Prima, però, dovrà incrementare la propria contribuzione al Bilancio europeo attraverso l’emissione di titoli di debito, per avere denaro fresco, oppure aumentando la già intollerabile pressione fiscale. Più probabilmente farà entrambe le cose. L’Unione europea vi aggiungerà qualcosa di suo: altre nuove tasse, ad esempio su plastica e web, che però, a sentire Gentiloni, «non toglieranno nulla ai paesi membri» (sic!). Alla fine, ci verrà in soccorso in parte con somme “a fondo perduto” ed in parte con i soliti prestiti.

Ma questo prodigioso e salvifico meccanismo incontra il veto di alcuni Stati “sovranisti” come la Polonia e l’Ungheria. I quali, però, non ne contestano l’assurdità dell’impostazione economica, che deve sembrare loro irrilevante o poco pericolosa dal momento che dispongono di una propria moneta e di una propria Banca centrale.

Contestano invece, e a ragione, l’assurdità di una clausola di natura squisitamente politica che potrebbe avere ricadute economiche nefaste: il rispetto dello “Stato di diritto”.

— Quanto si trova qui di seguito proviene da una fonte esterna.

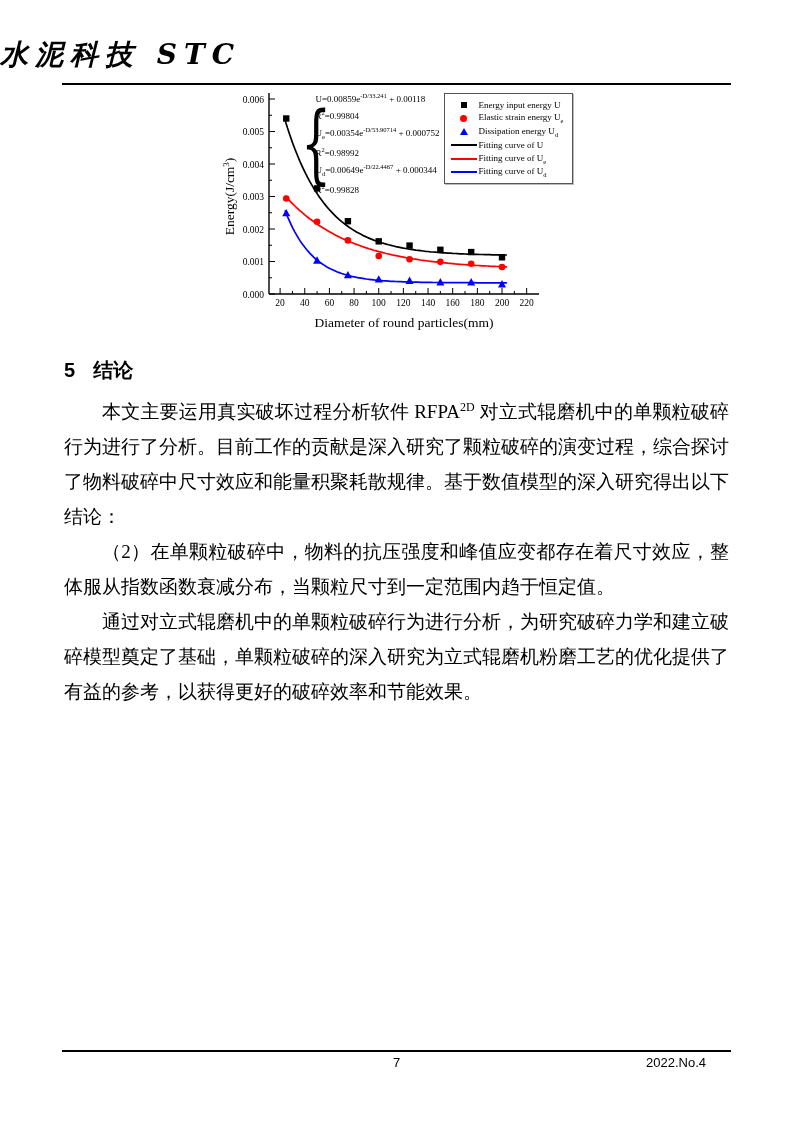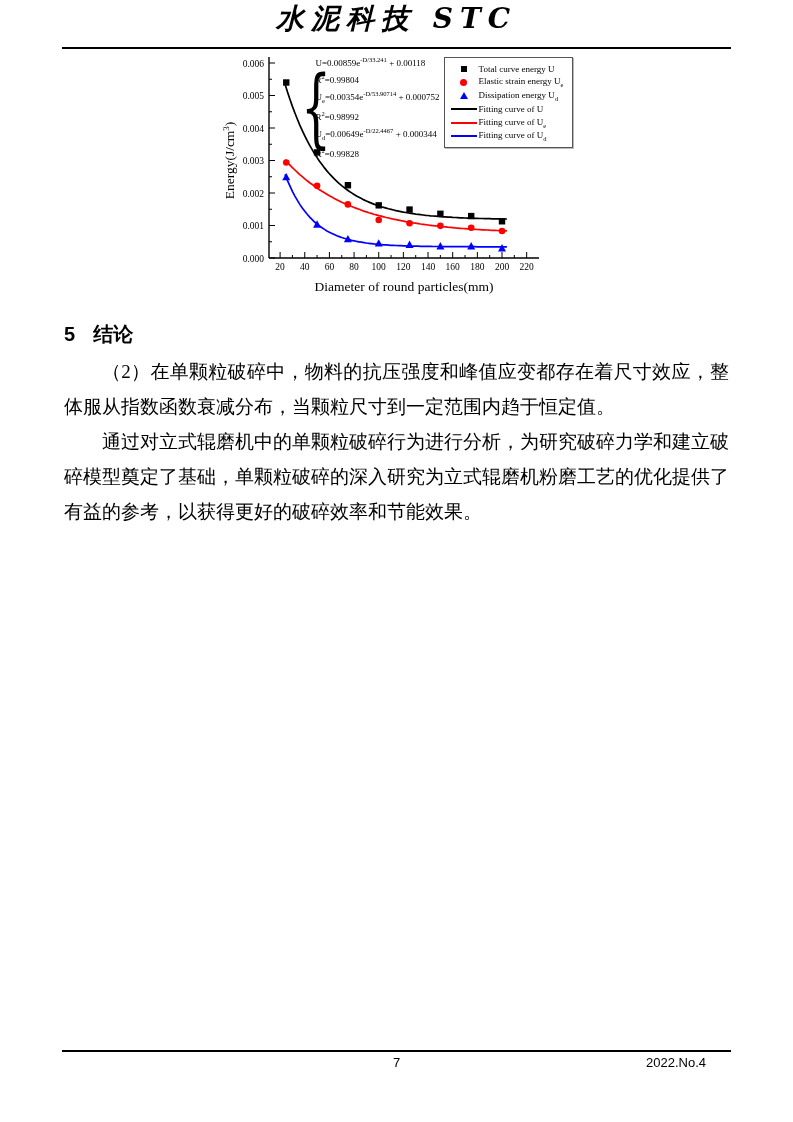"水泥科技 STC" .header-title { margin-top: none -> 36px; text-align: center -> left }
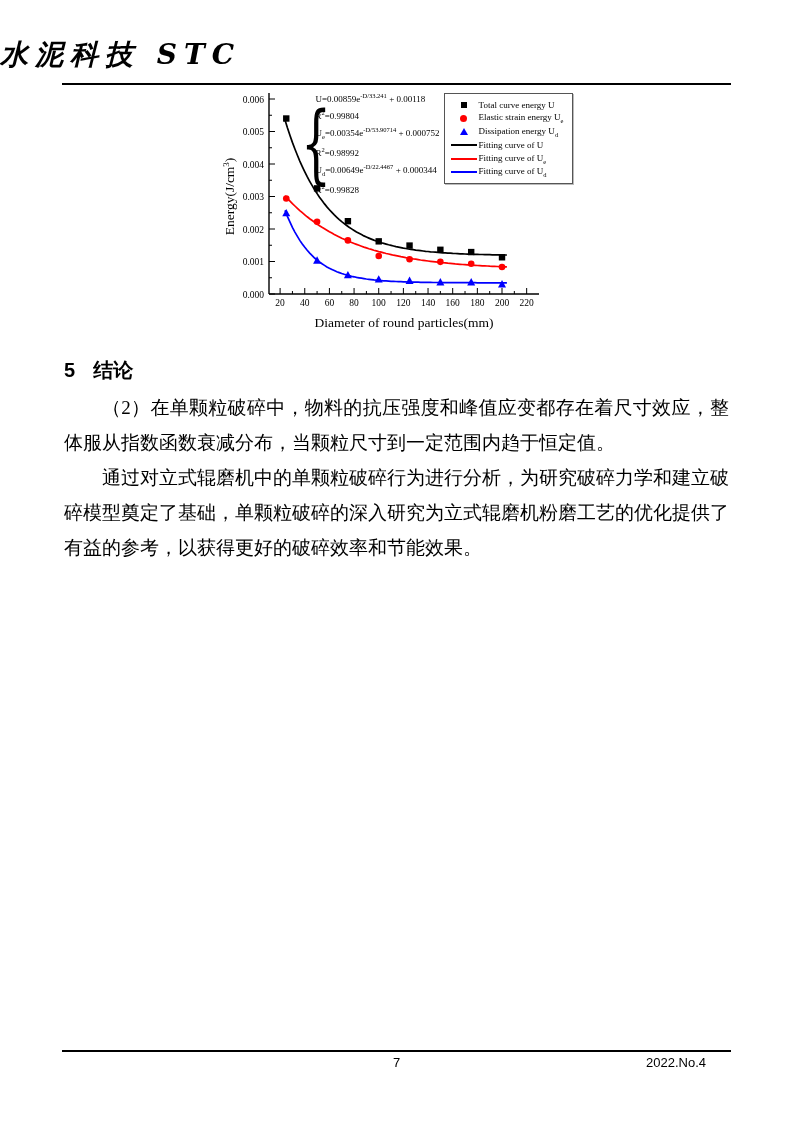"Total curve energy U" span.legend-label { text: Total curve -> Energy input }
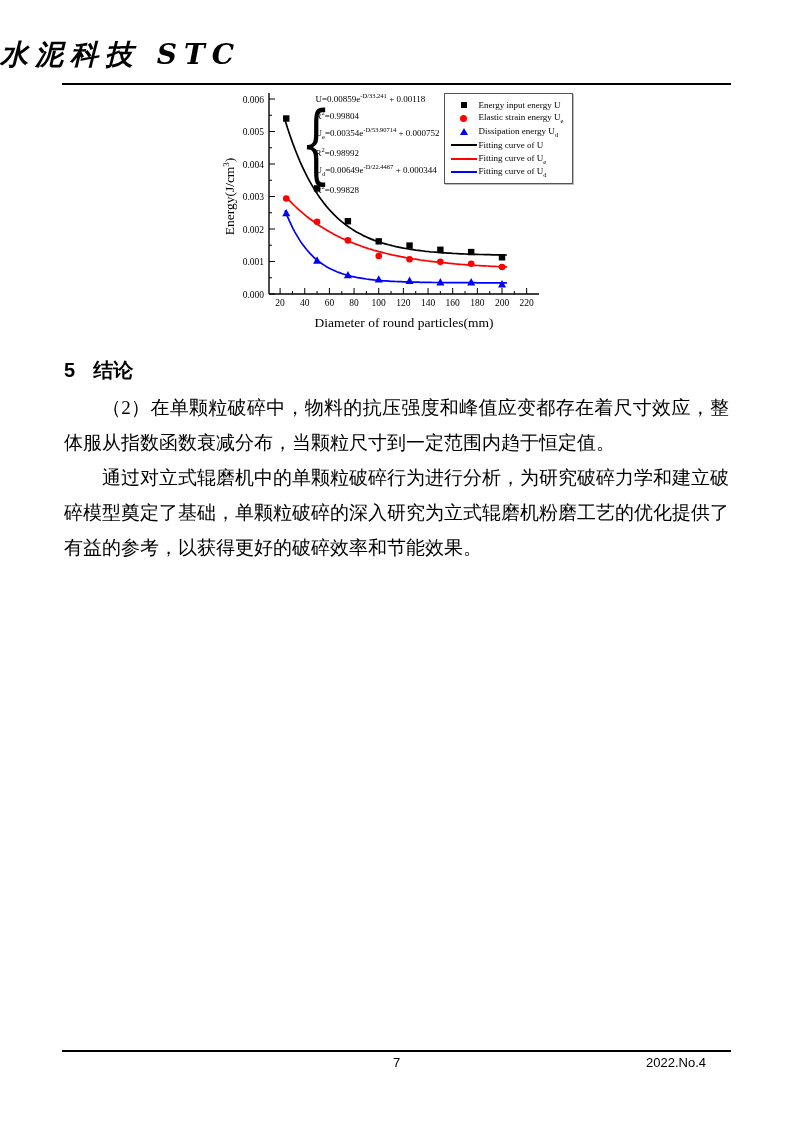"本文主要运用真实破坏过程分析软件 RFPA2D" p.body-para { html: none -> <p><span>本文主要运用真实破坏过程分析软件 RFPA</span><sup>2D</sup><span> 对立式辊磨机中的单颗粒破碎行为进行了分析。目前工作的贡献是深入研究了颗粒破碎的演变过程，综合探讨了物料破碎中尺寸效应和能量积聚耗散规律。基于数值模型的深入研究得出以下结论：</span></p> }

Poco importa, secondo Bruxelles, obbligare gli Stati a versare il proprio denaro nelle casse della UE e correre il rischio di non poterne fruire in alcun modo.

Non tutti, infatti, potranno continuare a rivendicare per sé la condizione di “Stato di diritto” nel momento in cui verranno adottate politiche difformi dalle direttive della Commissione europea, che potrà distribuire patenti di legittimità politica a suo insindacabile giudizio.

Polonia ed Ungheria sanno di essere nel mirino dell’eurocrazia già da parecchio tempo e sanno pure il perché. Non si può essere sovrani a casa propria se le leggi approvate dai parlamenti nazionali possono non piacere nei palazzi di Bruxelles. Ad esempio, non sono mai piaciuti i tentativi di riformare il sistema giudiziario della Polonia e meno che mai le politiche anti-immigrazioniste dell’Ungheria. Si aggiunga che alla UE non piacciono in generale le politiche a protezione dell’identità nazionale nonché della propria tradizione culturale e religiosa. Per non parlare della difesa della famiglia tradizionale.

Bisogna far proprio il Pensiero Unico per rendersi accettabili ai piani alti dell’Europa. Quindi avanti tutta per le ONG e alle loro navi pirata cariche di clandestini; via libera alle richieste delle organizzazioni LGBT, che ormai godono persino della benedizione papale; alt ai nazionalismi, ai sovranismi, ai populismi e roba affine. Chi non si adegua è nemico non solo dell’Europa, ma persino della propria nazione e non merita gli “aiuti” della UE.

In Italia, in particolare, il colorito e sgangherato governo di sinistra, in nome del Pensiero Unico e del politicamente corretto, inveisce contro Mateusz Morawiecki, primo ministro polacco, che dice «No all’oligarchia europea», e Victor Orban, primo ministro ungherese, che sostiene che l’Unione europea, col suo Recovery Plan «vuole ricattare chi si oppone all’immigrazione».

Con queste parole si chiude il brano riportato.